US - Beef producers will discuss how grazing-management strategies can improve efficiency and help the environment on 11 August at a Purdue Veterinary Medicine field day.

The Integrated Resource Management, or IRM, Program event will be held from two till six pm at the Powell farm, 8745 W. Terre Haute Road, in Jasonville.

"Beef cows can be like young children and pick what tastes good instead of what's good for them," said W. Mark Hilton, clinical associate professor of beef production medicine and IRM coordinator.

"But we don't want the cows to be in charge of grazing – the beef producer should be."

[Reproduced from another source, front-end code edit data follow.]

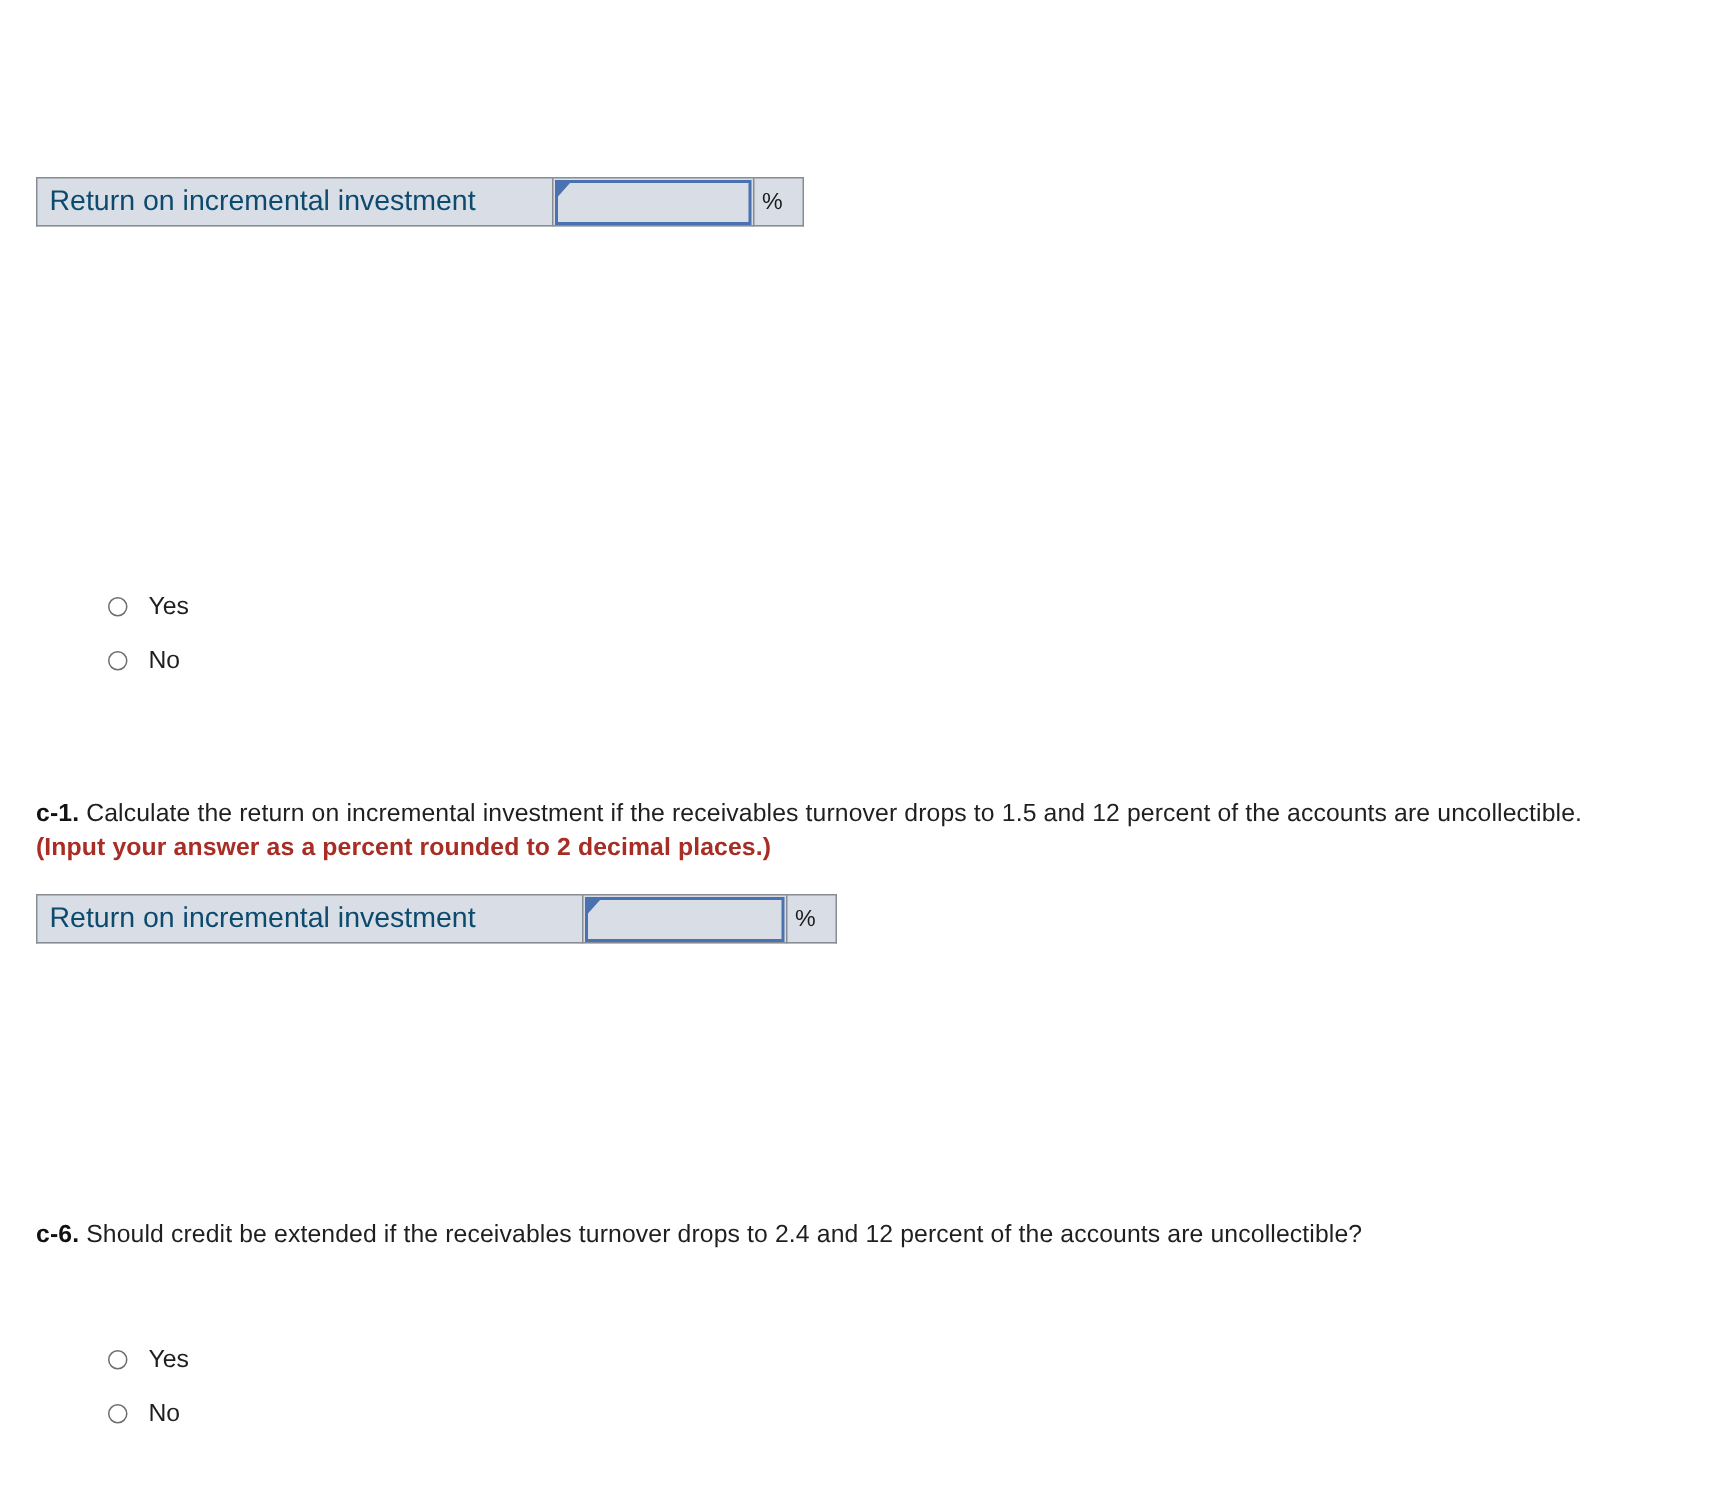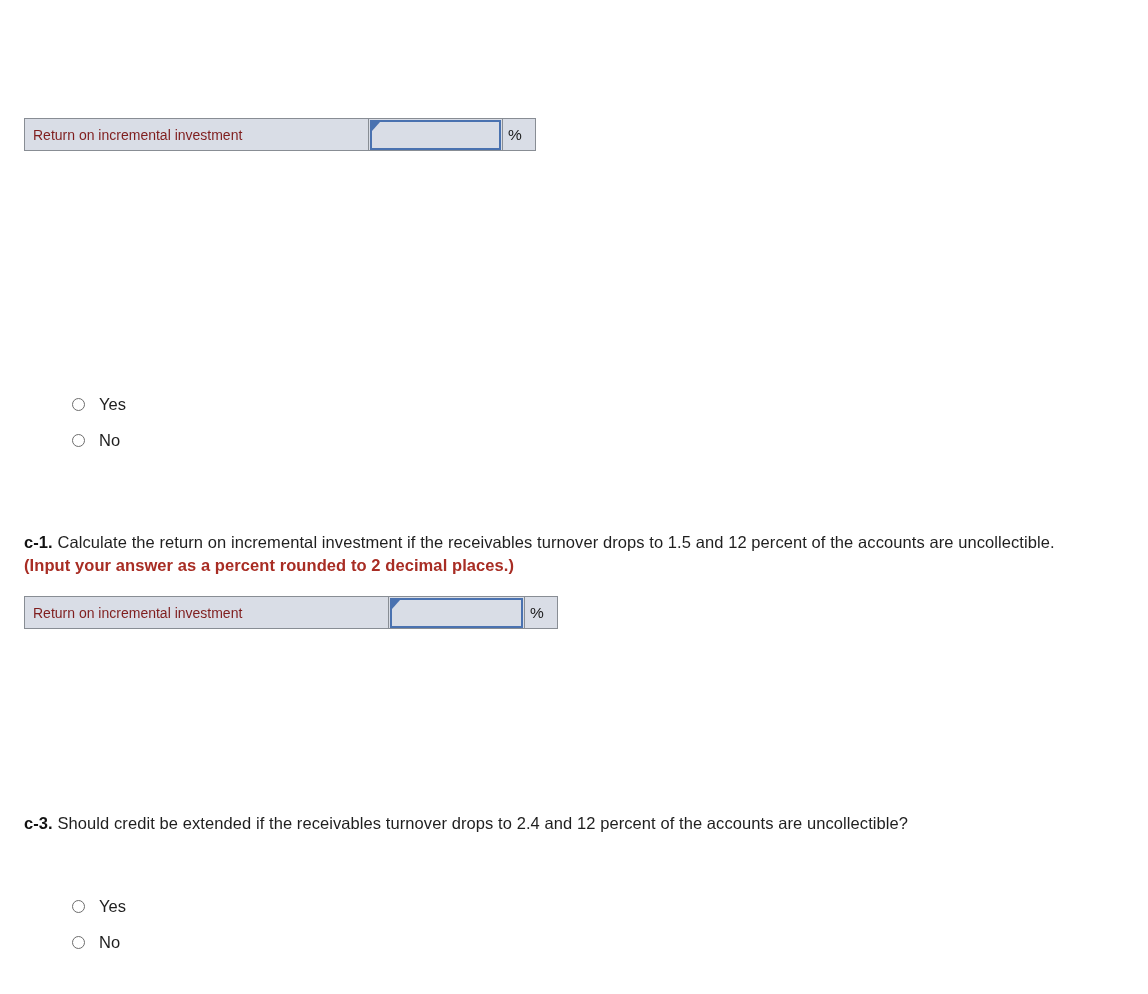--- a/index.html
+++ b/index.html
@@ -62,22 +62,22 @@
   .answer-table td {
     border: 1px solid #888d94;
     background: #d9dde6;
     height: 32px;
     padding: 0;
     vertical-align: middle;
   }
 
   td.cell-label {
     padding: 0 6px 0 8px;
-    font-size: 14px;
-    color: #7f1d1d;
+    font-size: 19px;
+    color: #0c4a6e;
     white-space: nowrap;
   }
   #table-b2 td.cell-label { width: 344px; }
   #table-c1 td.cell-label { width: 364px; }
 
   td.cell-input { padding: 0 1px; }
   #table-b2 td.cell-input { width: 134px; }
   #table-c1 td.cell-input { width: 136px; }
 
   td.cell-unit {
@@ -184,21 +184,21 @@
         <span class="entry-wrap">
           <input class="entry-box" type="text" placeholder="" style="">
           <span class="corner-flag"></span>
         </span>
       </td>
       <td class="cell-unit">%</td>
     </tr>
   </tbody>
     </table>
 
-  <p class="question" id="q-c2"><span class="q-label">c-3.</span><span> Should credit be extended if the receivables turnover drops to 2.4 and 12 percent of the accounts are uncollectible?</span></p>
+  <p class="question" id="q-c2"><span class="q-label">c-6.</span><span> Should credit be extended if the receivables turnover drops to 2.4 and 12 percent of the accounts are uncollectible?</span></p>
 
   <div class="options" id="opts-c2">
     <div class="option-row">
       <span class="radio-dot"></span>
       <span class="option-text">Yes</span>
     </div>
     <div class="option-row">
       <span class="radio-dot"></span>
       <span class="option-text">No</span>
     </div>

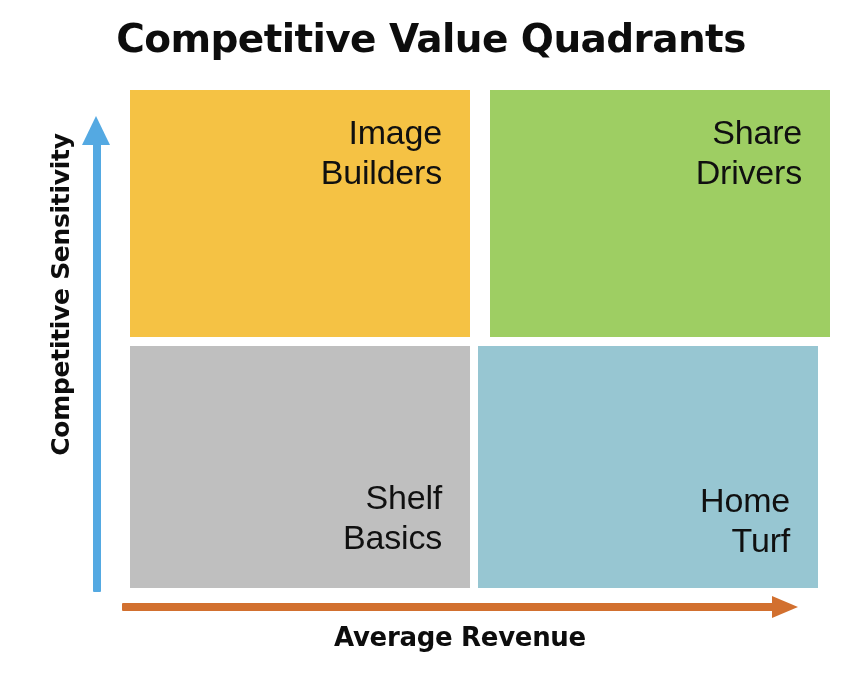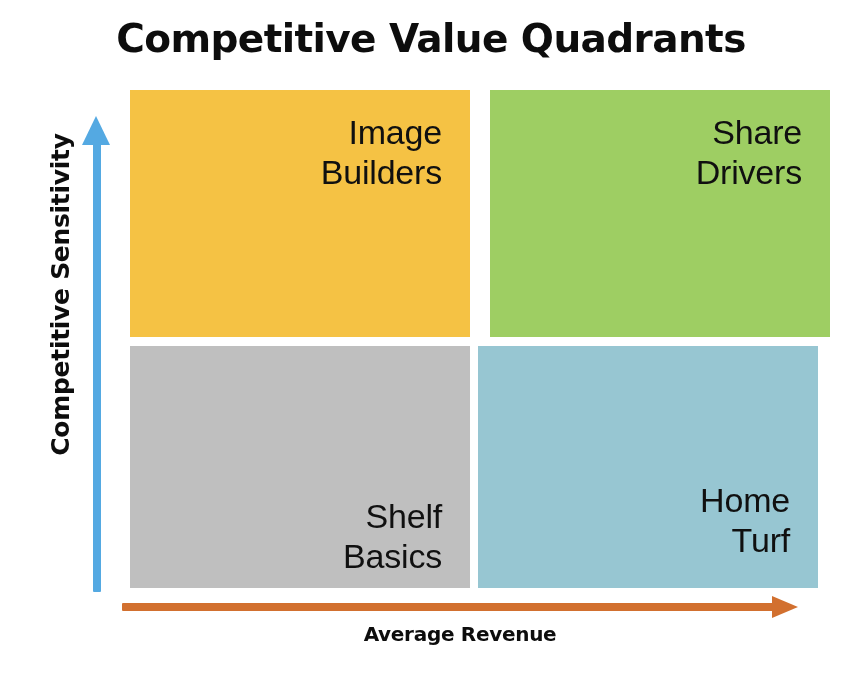--- a/index.html
+++ b/index.html
@@ -75,21 +75,21 @@
     margin-left: 12px;
   }
   .quad-bl {
     left: 0;
     top: 256px;
     width: 340px;
     height: 242px;
     display: flex;
     align-items: flex-end;
     justify-content: flex-end;
-    padding-bottom: 12px;
+    padding-bottom: 31px;
   }
   .quad-br {
     left: 348px;
     top: 256px;
     width: 340px;
     height: 242px;
     display: flex;
     align-items: flex-end;
     justify-content: flex-end;
     padding-bottom: 28px;
@@ -166,21 +166,21 @@
     border-top: 11px solid transparent;
     border-bottom: 11px solid transparent;
   }
   .x-axis-title {
     position: absolute;
     left: 122px;
     top: 622px;
     width: 676px;
     text-align: center;
     font-family: "DejaVu Sans", sans-serif;
-    font-size: 20px;
+    font-size: 26px;
     font-weight: bold;
     letter-spacing: -0.3px;
     color: #0d0d0d;
     white-space: nowrap;
   }
 </style>
 </head>
 <body>
 
 <div id="chart-root">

Management-intensive grazing ensures that there is always plant matter growing in the pasture. Mr Hilton said this system is better for the environment because live roots absorb water and reduce surface runoff. It also doesn't require much extra labor or time, he said.

Farm owner David Powell will discuss his management strategy for rotating a beef herd through different pastures.

"Mr Powell has much to share with producers who want to improve their operations," Mr Hilton said.

"He's been making small improvements on his farm for the last 20 years. This is a great chance to learn from someone that has improved the forage component of his farm tremendously. He has also upgraded his handling facilities and will discuss the pros and cons of that system."

Other speakers are Tammy Swihart and Vic Shelton of the US Department of Agriculture's Natural Resources Conservation Service. There also will be discussion about applying for the NRCS Environmental Quality Incentives programme, or EQIP, which the government funds to help producers implement environmentally sustainable improvements on the farm.

The day is primarily for beef producers, but Mr Hilton said producers who graze sheep, goats and other livestock might find the clinic helpful.

"As farmers, the end goal is raising healthy, profitable animals," he said. "Feed is a huge part of the finances in raising a beef cow or other animal. By properly managing pastureland, beef owners can provide nutrients throughout the spring, summer, and fall."

The IRM field day is free, but the catered meal costs $10.

Advance reservations are required by the fifth of August and can be made by calling the Purdue Large Animal Hospital at 765-494-8548.

Participants attending the meal should have a credit card ready for the receptionist to take payment upon registration.